While El Koubi praised the response from staff and police, she called the experience a "time of tremendous fear and stress" with impacts that will continue to linger throughout the school community.
“An experience like Friday's is traumatic for everyone involved, our staff, our students, our parents/caregivers and their families, and it will be a while before we are emotionally okay," she said. "As a principal, I am still not okay."
El Koubi then charged the school board and her fellow Richmond principals to take action to help prevent gun violence at schools and support trauma support in the aftermath of the tragedy.
"With everything going on at our schools and in our communities at the moment, we need to have all the people in place to effectively support our school. Angela Jones is also amazing but only one person and her team is stretched very thin," El Koubi said.
Angela Jones is the Director of Culture, Climate, and Student Services for RPS. She's in charge of coordinating mental and emotional health resources when school communities experience traumatizing incidents such as gun violence.
Jones gave a presentation to the school board Monday night highlighting crisis responses her team has implemented over the current and past school years.
Since the start of the 2022-2023 school year, RPS has already initiated seven crisis responses to gun violence and youth shootings. Last school year, there were 42 total school-level responses to gun violence.
“The numbers are appalling, and they are astounding, and it is overwhelming," Jones said.
In fact, Jones said as she was assisting a crisis response at Westover Hills Monday morning, she had to immediately shift her attention to another tragedy after learning a child was shot that same morning.
While she said the district has made a "considerable investment" into growing her team, she still needs more help.
"We have fabulous school counselors, incredible psychologists, social workers, behavior specialist students, support specialists, and me," she said. "And it's not enough. It is not enough."
Earlier this year, the school board rejected filling an already-budgeted position in Superintendent Jason Kamras' cabinet for a Chief Wellness Officer who would lead and oversee division-level mental health support as well as other health-related matters like nutrition.
Board Chair Dr. Shonda Harris-Muhammed said the district did not need that executive-level position and instead wanted to focus on reorganizing Jones' department while supporting staff with "boots on the ground" rather than the central office.
However, El Koubi told the board Monday that a CWO is necessary and accused members of working against Kamras.
"What we have here is a dysfunctional board and it appears to be set up to be adversarial which means that it is very hard to get things done. I have heard the rumblings that some of you want to oust our current superintendent, but exactly who do you think would follow him into this position? Students and staff members' very lives and emotional and mental health are at stake if we don’t have super tight systems across operations, academics, mental wellness, transportation, and all the other departments," El Koubi said.

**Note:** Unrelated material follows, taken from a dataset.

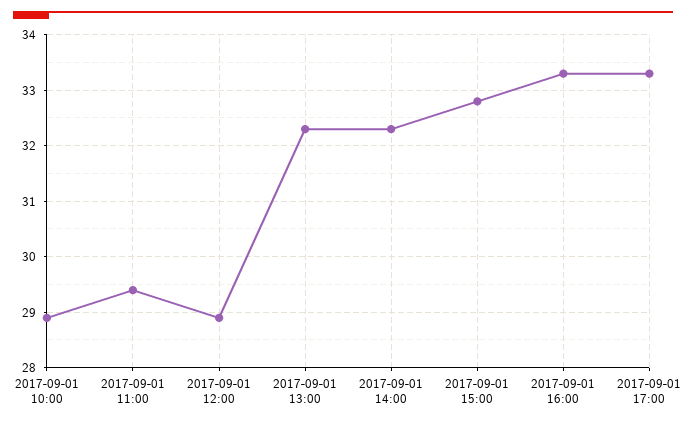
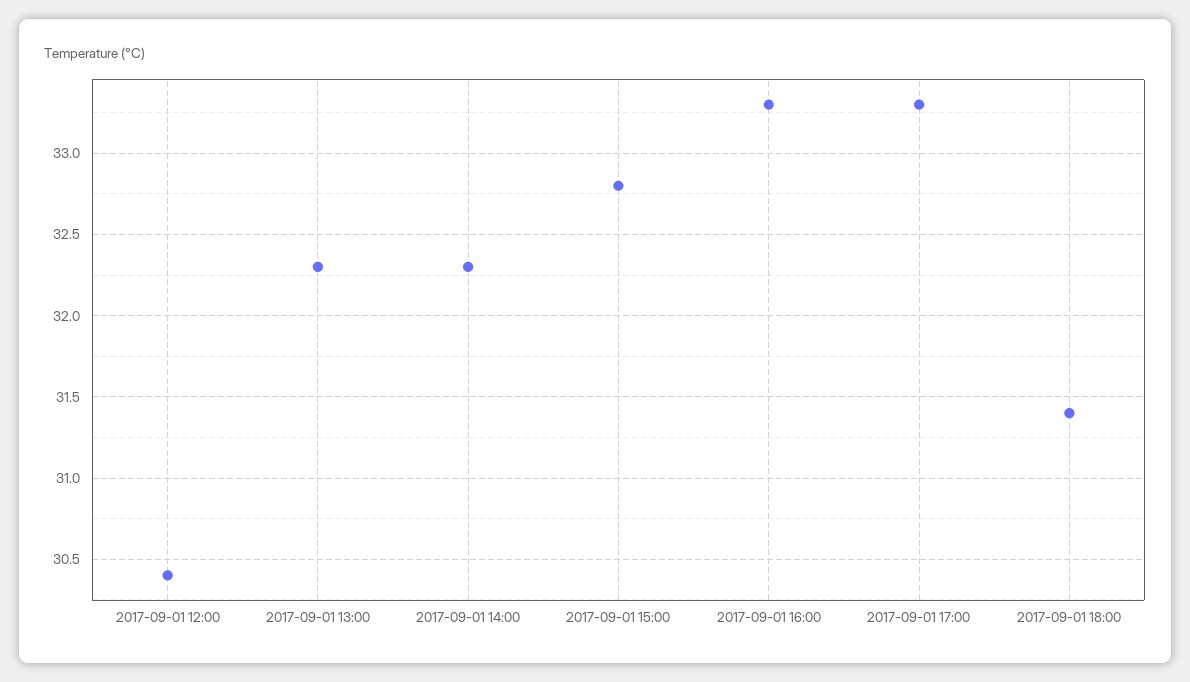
2017-09-01 10:00: 29 -> none
2017-09-01 11:00: 29.5 -> none
2017-09-01 12:00: 29 -> 30.4
2017-09-01 18:00: none -> 31.4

She asked the board to find common ground with the administration.
El Koubi also emailed her public comment in full to all board members and Kamras, prompting a response from Harris-Muhammed.
"Your email comes across as if board members who did not show up at your school yesterday or reached out to you do not care. I cannot speak for any board member, but I am speaking for me. I have spent much of my adult life in service to children and their families. I encourage you to ask sincere questions before sending correspondence that reads as if school board members are being disciplined for not visiting a school because of a tragedy beyond our control. I also encourage you to obtain facts prior to sending such correspondence," Harris-Muhammed wrote to El Koubi Tuesday morning.
Harris-Muhammed added, "As a school division, several unfortunate incidents have resulted in the loss of our students and/or their family members. When this unfortunate incident strikes our school division, the protocol is for Mr. Kamras to lead. That is his job, Mrs. El Koubi."
The chairwoman told El Koubi she would not address her comments "regarding school board members positioning themselves to force Mr. Kamras out of his job" but said it is the board's job to hold Kamras accountable and that "distractions are always present when accountability is forming."
Harris-Muhammed said she was not available for an interview but sent CBS an email response saying she does not believe the school board is dysfunctional.
Superintendent Kamras was not available for an interview and did not want to comment on El Koubi's remarks due to school board policy stating that public comments are not to be responded to individually.